WHAT YOU ARE ASKED TO DO — Here are records with pictures in them. Copy all of them exactly and leave the pictures out.
---
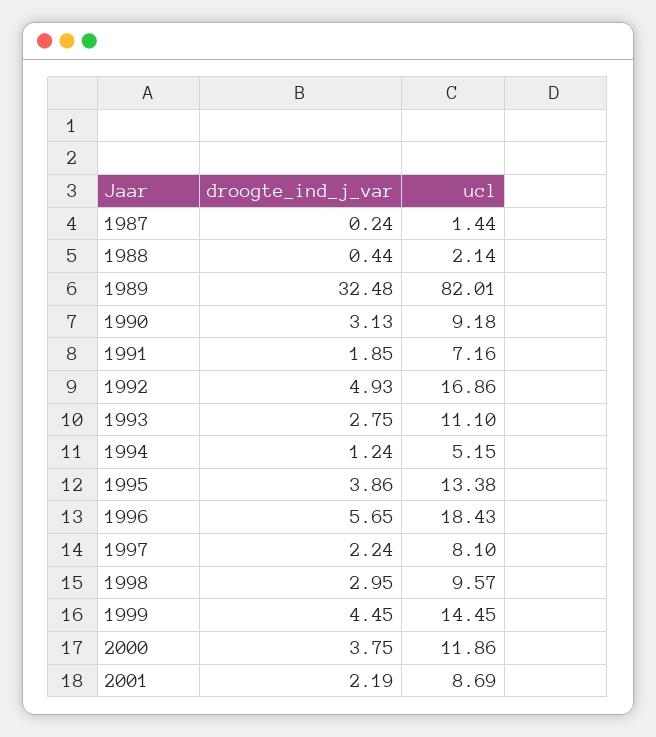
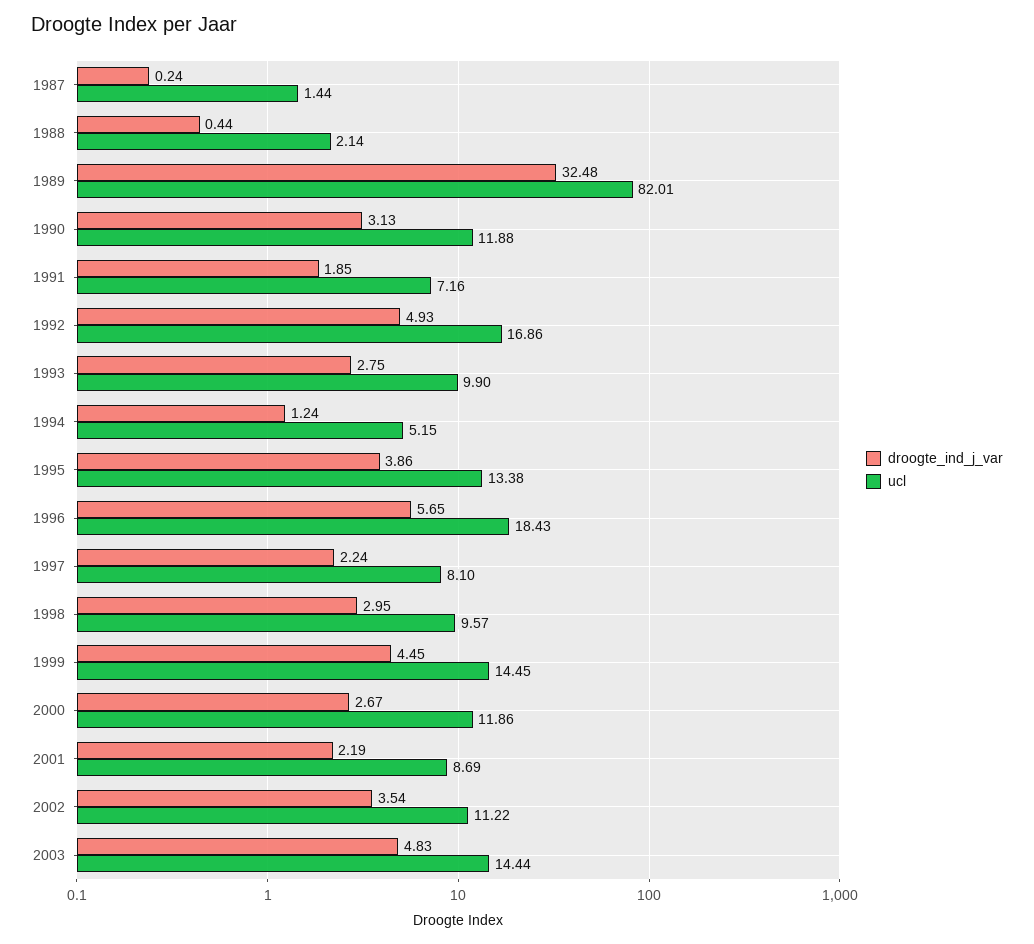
ucl, 1990: 9.18 -> 11.88
ucl, 1993: 11.1 -> 9.9
droogte_ind_j_var, 2000: 3.75 -> 2.67
droogte_ind_j_var, 2002: none -> 3.54
ucl, 2002: none -> 11.22
droogte_ind_j_var, 2003: none -> 4.83
ucl, 2003: none -> 14.44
---
WORKED SOLUTION —
ucl, 1990: 9.18 -> 11.88
ucl, 1993: 11.1 -> 9.9
droogte_ind_j_var, 2000: 3.75 -> 2.67
droogte_ind_j_var, 2002: none -> 3.54
ucl, 2002: none -> 11.22
droogte_ind_j_var, 2003: none -> 4.83
ucl, 2003: none -> 14.44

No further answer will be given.